Ad aprile Franco Taverna, segretario generale di Fondazione Exodus, si era fatto promotore di un appello sottoscritto da diverse realtà del Terzo settore, per chiedere alla ministra Azzolina una alleanza organica tra istruzione e educazione, tra funzione didattica e relazione educativa, in particolare nella scuola del primo ciclo, che si traducesse nella presenza nelle scuole di educatori. «Il testo sancisce una novità anche, l’idea che la scuola sia aperta al territorio e con i patti educativi di comunità interagisca con esso.
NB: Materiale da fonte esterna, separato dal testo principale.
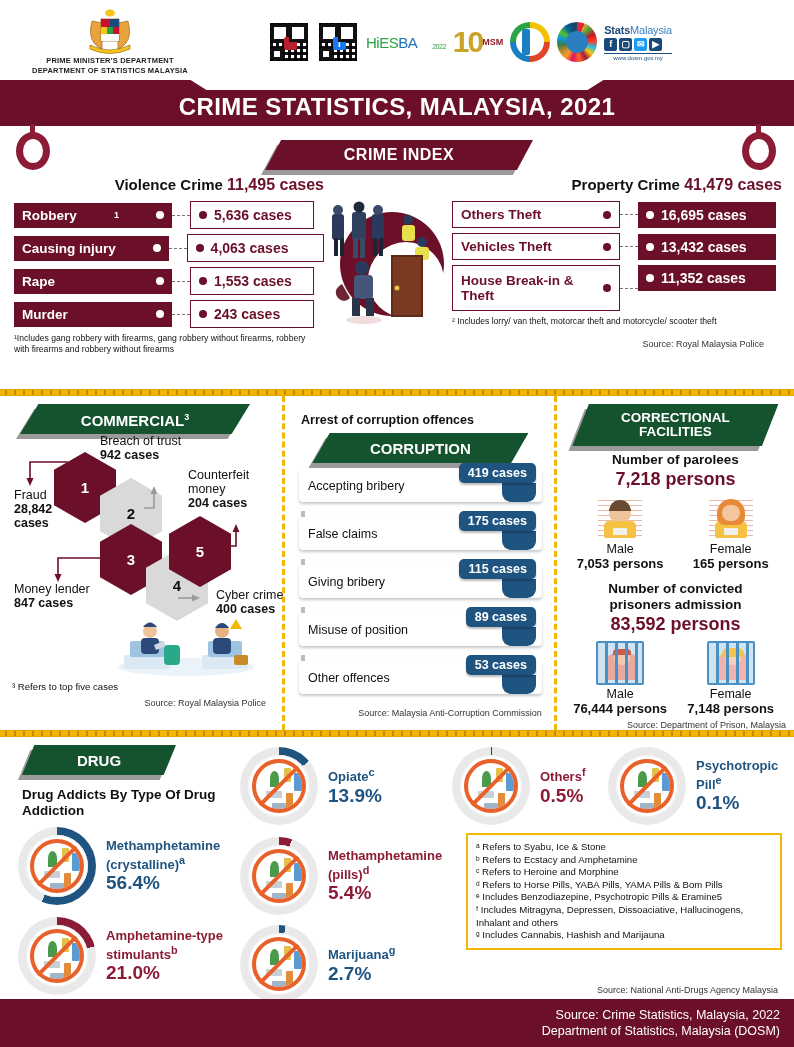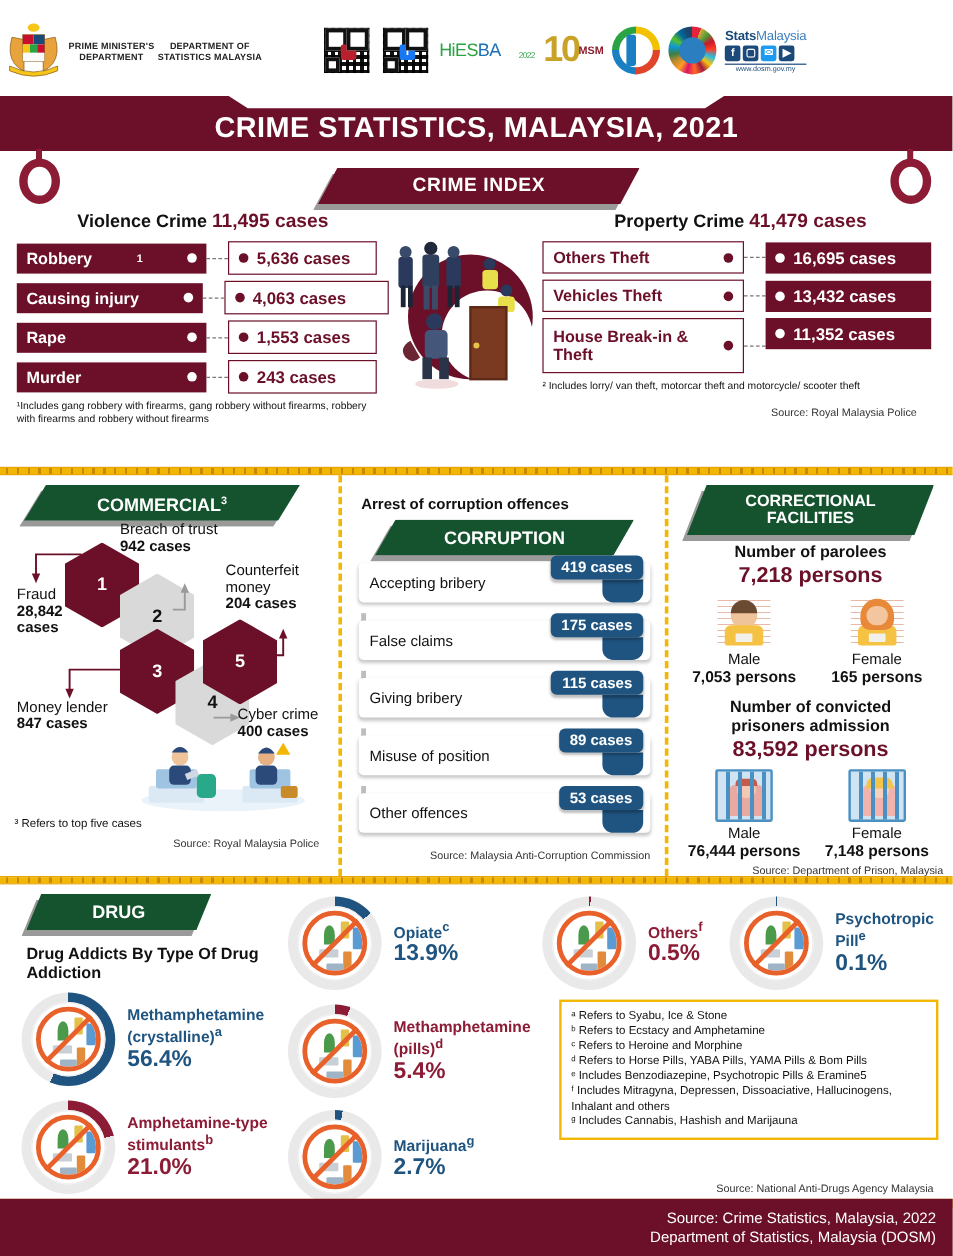"PRIME MINISTER'S DEPARTMENT" .dosm-logo { flex-direction: row -> column }
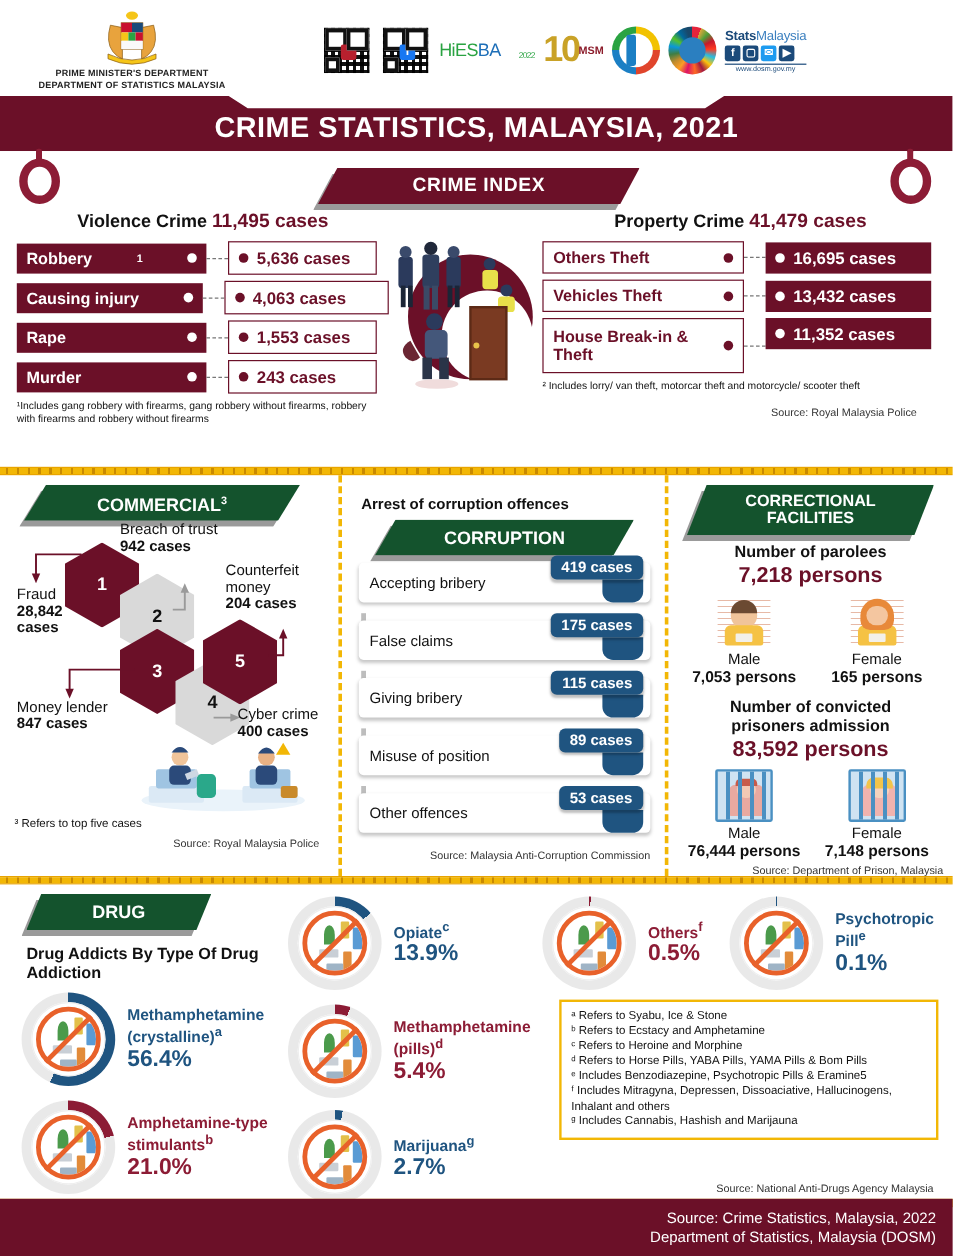"Violence Crime 11,495 cases" .ci-head { text-align: center -> right }
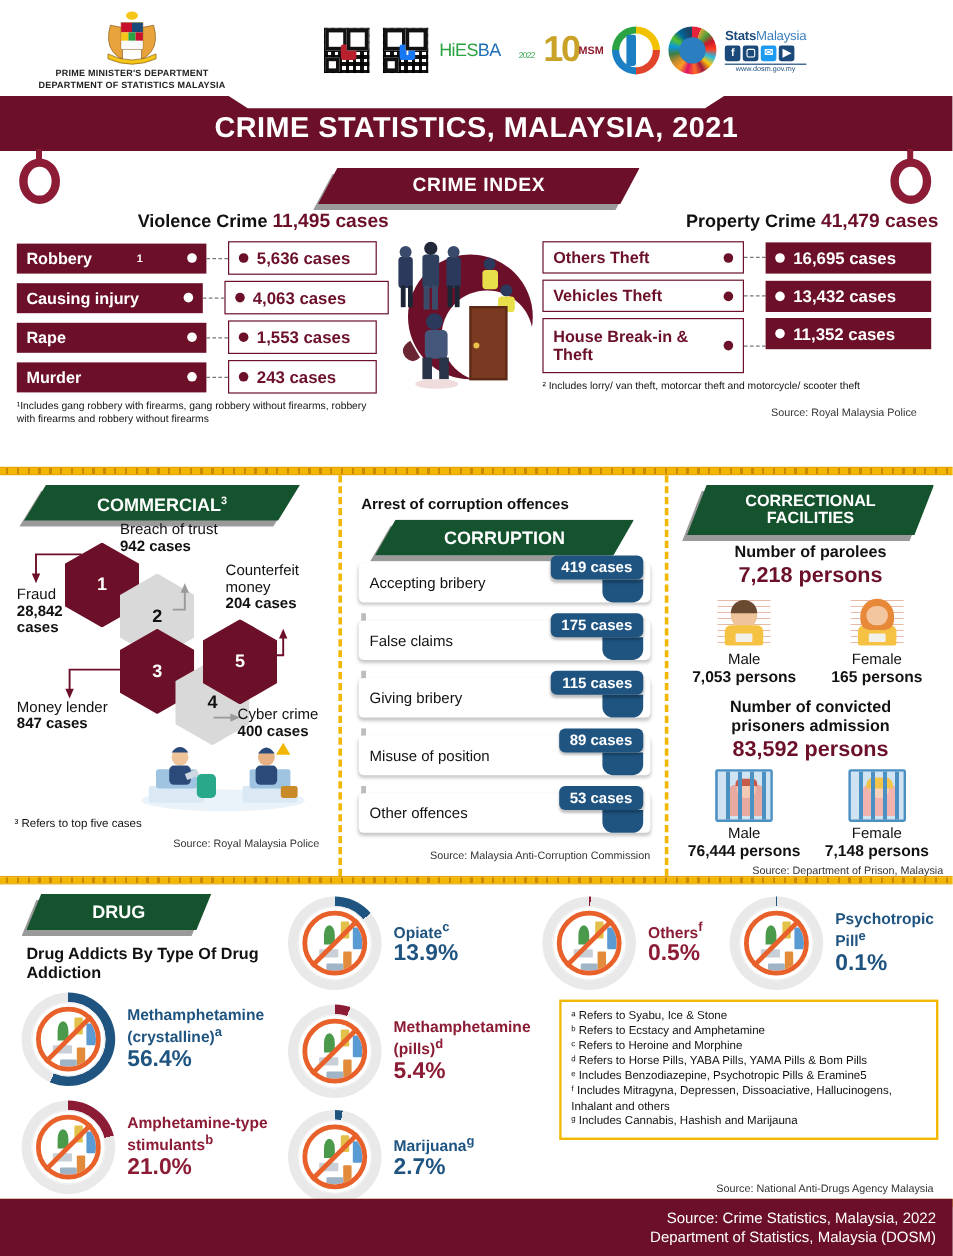"Cyber crime" div.hexlabel { left: 186px -> 204px }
Si riconosce che ad essere formativo non è solo quello che sta solo nelle mura della scuola. Questo è da sottolineare positivamente», dice oggi Taverna. «L’appello nostro però era a rendere strutturale l’attenzione alla dimensione educativa, che deve fare parte del percorso scolastico: la novità deve andare in quelle direzione, non di mero supporto e custodia dei ragazzi, quello sarebbe uno svilimento della funzione del terzo settore. Voglio mantenere l’apertura ad una lettura positiva e in ogni caso ci sono alcune ore per aggiustare la rotta».

Con i patti educativi di comunità intendiamo qualcosa di più, la condivisione di un percorso educativo che poi prevede un tempo del fare scuola e un tempo del fare educazione, ma che devono rientrare in un unico percorso. Durante la pandemia moltissime alleanze territoriali sono state strette, molte barriere sono cadute e molte relazioni sono state riallacciate: bisogna farle fruttare

Raffaela Milano, Direttore programmi Italia-Europa di Save the Children Italia

Save the Children e Fondazione Agnelli hanno lanciato oggi “Arcipelago educativo”, un progetto pilota innovativo che vuole favorire il recupero delle competenze di base e trasversali (oltre che la relazione tra pari) per 500 bambini e ragazzi. Raffaela Milano, Direttore programmi Italia-Europa di Save the Children Italia, ha lanciato più volte l’allarme per il learning loss che conseguirà da questi quattro mesi di scuole chiuse: ecco quindi il tentativo di dare risposte concrete a bisogni urgenti in questa estate segnata ancora dall’emergenza Covid-19, partendo dalle alleanze già esistenti, con l’ambizione di definire una proposta formativa, soluzioni organizzative, buone pratiche e un modello di respiro nazionale che potranno conservare significato per tutta la scuola e restare anche in futuro, quando l’emergenza sarà alle nostre spalle. «Occorre potenziare l’offerta educativa della scuola e dell’extra scuola, soprattutto nei territori particolarmente svantaggiati. Le disuguaglianze educative rischiano di esplodere e sono un tema prioritario da combattere, ci auguriamo che le Linee Guida non parlino solo delle condizioni di sicurezza ma anche di questo e di come raggiungere i tanti ragazzi che dopo il blackout educativo rischiano di interrompere il loro percorso scolastico. Alcuni aspetti che affrontati in maniera tangenziale, penso alle mense, sono in realtà cruciali: le mense dovrebbero esser garantite in tutte le scuole dei contesti più poveri ed essere gratuite, così come i libri di testo e il materiale scolastico. Serve creare le condizioni stabili per un intervento attivo della scuola e della comunità educante per raggiungere tutti. Con i patti educativi di comunità intendiamo qualcosa di più, la condivisione di un percorso educativo che poi prevede un tempo del fare scuola e un tempo del fare educazione, ma che devono rientrare in un unico percorso. Durante la pandemia moltissime alleanze territoriali sono state strette, molte barriere sono cadute e molte relazioni sono state riallacciate: bisogna farle fruttare».